# pneumatic clamps



## dclark1943 (May 30, 2012)

I'm building a jig to glue up laminated arms for a project. as I am doing this repetitively I am looking for air clamps without breaking the bank. Anyone out there have any idea's? 
thanks 
Dave Clark 
Kansas City


----------



## Boxguy (Mar 11, 2012)

*Dave*, will you need to keep these pressed for a long time waiting for the glue to set? Air pressure can vary. Is the clamp just to hold things until you can use screws or fasteners to hold it while the glue cures?

It is not as convenient as using air clamps, since it is not hands-free, and I don't know how many of these "arms" you are making, but have you considered mechanical clamps for your jig and a battery powered impact driver?


----------



## dclark1943 (May 30, 2012)

Al, I am making multiple saw frames for the Chevalet de Marqueterie. they are laminated and I am currently doing them on this setup.

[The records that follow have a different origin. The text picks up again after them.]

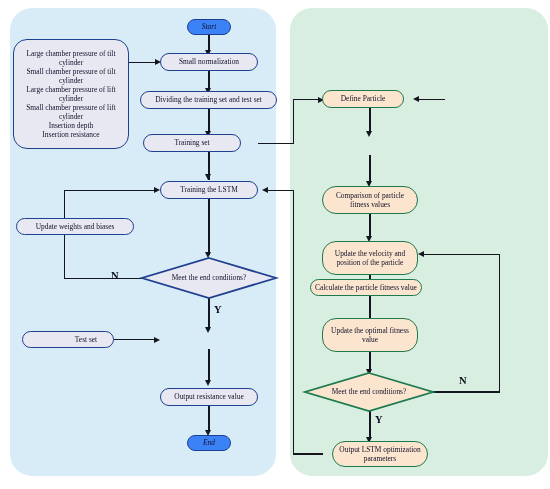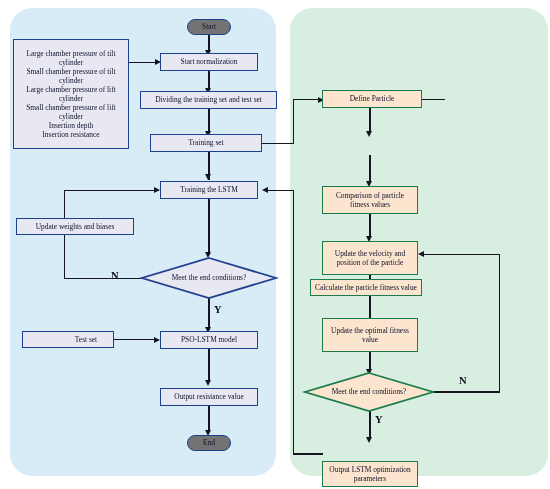"Start" .term { background: #737373 -> #3b82f6; font-style: none -> italic }
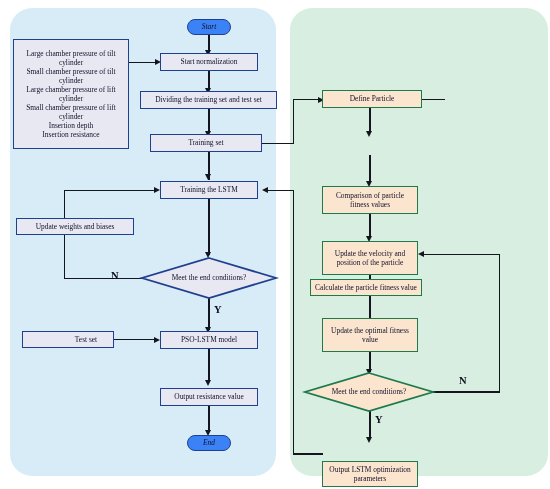"Large chamber pressure of tilt" .node { border-radius: none -> 14px }
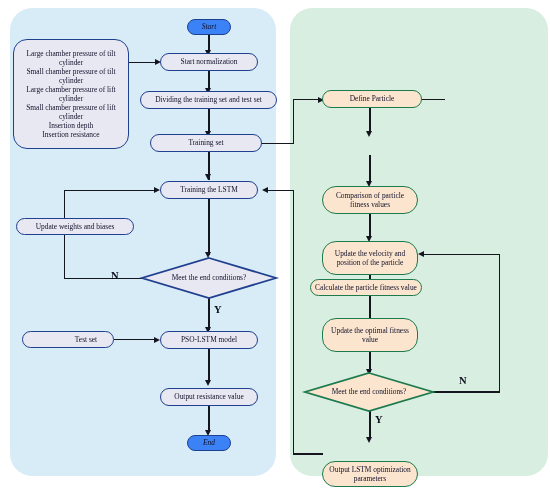"Start normalization" div.node { text: Start -> Small }
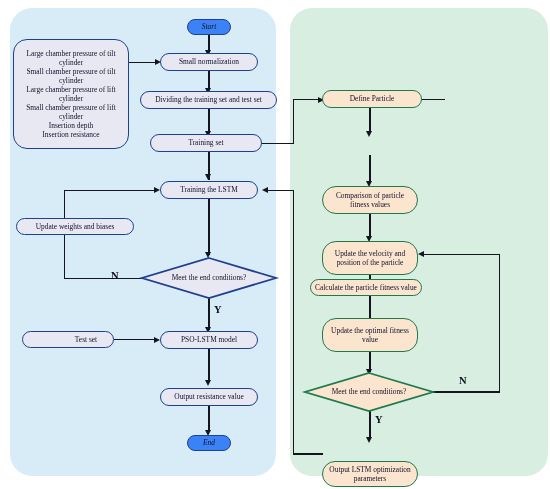"Define Particle" div.node { width: 100px -> 82px }
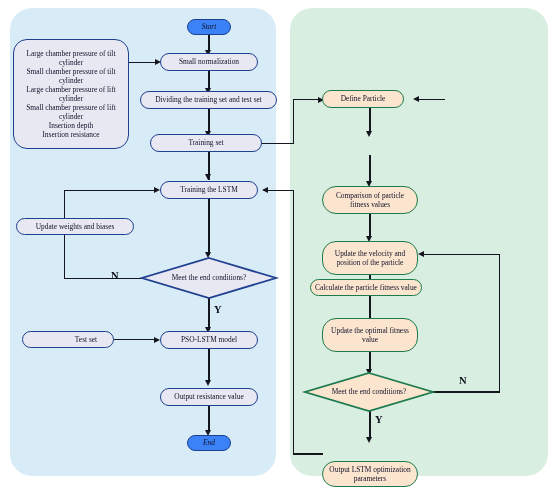"Training set" div.node { left: 150px -> 143px; width: 112px -> 98px }
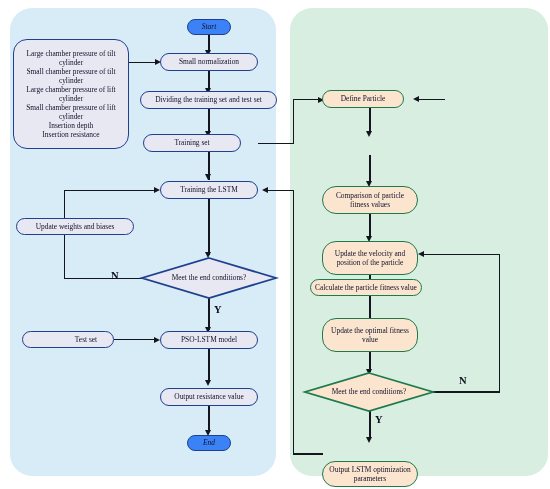"PSO-LSTM model" div.node { html: <div>PSO-LSTM model</div> -> none }
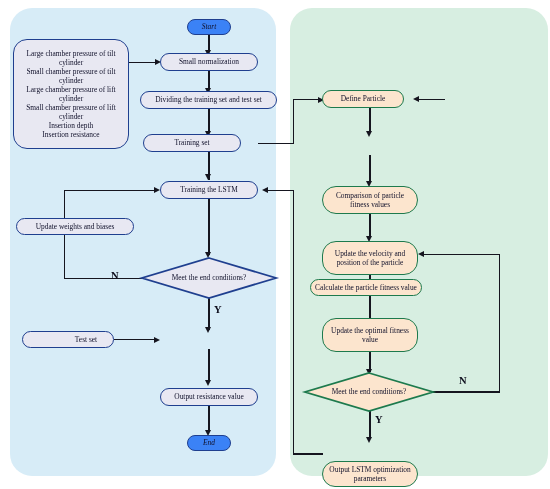"Output LSTM optimization parameters" div.node { left: 322px -> 332px; margin-top: 20px -> none }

I was planning on leaving them on until glue is set - 45min to 60 min. I think two clamps would suffice, and would replace the Veritas bench pups. I am just struggling to find a source.


----------



## shipwright (Sep 27, 2010)

Hi Dave, if I might ask why are you laminating? I found that the joint could be most easily made on the table saw from solid wood. All my frames came out straight and square and the corners fit well enough to glue up with very simple clamps and HHG.


----------



## rustynails (Jun 23, 2011)

How about the Bessey Auto-Adjust Toggle Clamps?


----------



## dclark1943 (May 30, 2012)

Paul,
I tried it with the very same tenoning jig shown in your photo, and the result was not good. What did you use for a blade? And how thick were the fingers?


----------



## dclark1943 (May 30, 2012)

Rustynails,
I've considered them, and they would work, however was also looking around for a pneumatic solution as well. 
tnx


----------



## shipwright (Sep 27, 2010)

I have a chisel toothed (flat bottomed kerf) heavy blade that takes out ~3/16". The wood I was using was rough 1" walnut so I likely got ~7/8" out of it. That would have left the outside "fingers" a shade thin and the others~3/16".
Yours look a little thicker but it would only work better. From a cost/benefit analysis point of view, 1" stock is all you need. None of mine are any thicker and they all work just fine. I have made them from Osage Orange (Az chevy), Bubinga (my home chevy) and Walnut, (the school chevys) and all perform very well.


----------